Unisys argues that its inherent right of termination is preserved unless explicitly waived in the summary plan description. Unisys relies on Wise, in which the Fifth Circuit held that § 1022(b) "relates to an individual employee's eligibility under then existing, current terms of the Plan and not to the possibility that those terms might later be changed, as ERISA undeniably permits." 986 F.2d at 935. Under the holding in Wise, "mere silence is not of itself abrogation," and consequently, plan sponsors need not inform participants of the possibility that an existing plan will be terminated. Id. at 938.
This dispute is academic because Unisys and its predecessors have chosen to include reservation of rights clauses in the relevant plan documents. Alexander holds that summary judgment may not be granted unless the reservation of rights language is unambiguous.

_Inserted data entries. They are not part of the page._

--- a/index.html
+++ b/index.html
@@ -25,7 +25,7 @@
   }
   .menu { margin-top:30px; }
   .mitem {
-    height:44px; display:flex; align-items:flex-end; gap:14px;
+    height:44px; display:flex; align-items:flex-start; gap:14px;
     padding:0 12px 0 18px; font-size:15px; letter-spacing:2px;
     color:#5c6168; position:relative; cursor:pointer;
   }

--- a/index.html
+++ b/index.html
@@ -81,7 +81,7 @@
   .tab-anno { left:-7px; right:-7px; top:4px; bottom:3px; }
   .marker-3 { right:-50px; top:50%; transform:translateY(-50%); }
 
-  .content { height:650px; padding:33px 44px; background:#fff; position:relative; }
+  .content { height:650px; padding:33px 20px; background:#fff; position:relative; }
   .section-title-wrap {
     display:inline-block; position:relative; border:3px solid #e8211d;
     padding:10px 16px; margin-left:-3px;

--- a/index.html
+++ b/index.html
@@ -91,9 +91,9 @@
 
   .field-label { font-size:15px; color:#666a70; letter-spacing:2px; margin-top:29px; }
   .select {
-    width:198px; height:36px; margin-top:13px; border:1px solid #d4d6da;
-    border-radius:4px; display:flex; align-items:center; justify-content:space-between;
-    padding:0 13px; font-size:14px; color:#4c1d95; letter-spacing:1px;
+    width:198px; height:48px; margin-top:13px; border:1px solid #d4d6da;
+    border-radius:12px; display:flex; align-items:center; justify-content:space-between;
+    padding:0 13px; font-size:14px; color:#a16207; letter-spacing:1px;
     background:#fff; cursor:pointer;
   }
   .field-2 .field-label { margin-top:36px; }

Plaintiffs urge that the motion for partial summary judgment should be denied for two reasons. First, they argue that the reservation of rights language is ambiguous. Second, to the extent the reservation of rights language is not ambiguous, they argue that it is inconsistent with other portions of the summary plan descriptions that guarantee lifetime medical coverage.
The court will address these arguments in turn.

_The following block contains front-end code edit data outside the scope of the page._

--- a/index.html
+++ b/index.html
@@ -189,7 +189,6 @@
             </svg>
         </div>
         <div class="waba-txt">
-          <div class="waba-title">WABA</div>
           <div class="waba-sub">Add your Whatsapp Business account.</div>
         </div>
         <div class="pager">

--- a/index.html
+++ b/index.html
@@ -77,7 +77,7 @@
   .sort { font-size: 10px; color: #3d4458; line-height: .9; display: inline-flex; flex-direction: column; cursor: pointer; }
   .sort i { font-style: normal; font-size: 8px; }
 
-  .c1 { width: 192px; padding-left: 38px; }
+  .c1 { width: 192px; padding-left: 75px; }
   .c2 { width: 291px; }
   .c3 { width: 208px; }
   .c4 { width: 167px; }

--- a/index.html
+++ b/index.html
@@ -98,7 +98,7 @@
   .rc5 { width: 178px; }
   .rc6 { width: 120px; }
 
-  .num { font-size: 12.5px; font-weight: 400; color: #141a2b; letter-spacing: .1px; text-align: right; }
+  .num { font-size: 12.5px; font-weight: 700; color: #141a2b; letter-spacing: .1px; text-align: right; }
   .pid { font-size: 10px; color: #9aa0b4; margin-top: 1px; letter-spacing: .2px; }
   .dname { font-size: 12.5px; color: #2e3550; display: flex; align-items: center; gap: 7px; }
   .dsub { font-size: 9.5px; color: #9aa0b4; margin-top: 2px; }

The court's analysis of the operative language is guided by the decision in Mellon Bank, N.A. v. Aetna Business Credit, 619 F.2d 1001 (1980).
To determine whether or not a document is ambiguous, the court must:
consider the words of the contract, the alternative meaning suggested by counsel, and the nature of the objective evidence to be offered in support of that meaning. The trial judge must then determine if a full evidentiary hearing is warranted. If a reasonable alternative interpretation is suggested, even though it may be alien to the judge's linguistic experience, objective evidence in support of that interpretation should be considered by the fact-finder.
Id. at 1011. Similarly, in Senn v. United Dominion Industries, Inc., 951 F.2d 806, 814-815 (7th Cir. 1992), cert. denied, 125 L. Ed. 2d 687, 113 S. Ct. 2992 (1993), the court held that "the question of whether . . . plan documents contain agreements to vest entitlement to lifetime retirement benefits should be determined without reference to extrinsic evidence if the terms of the writings involved are unambiguous."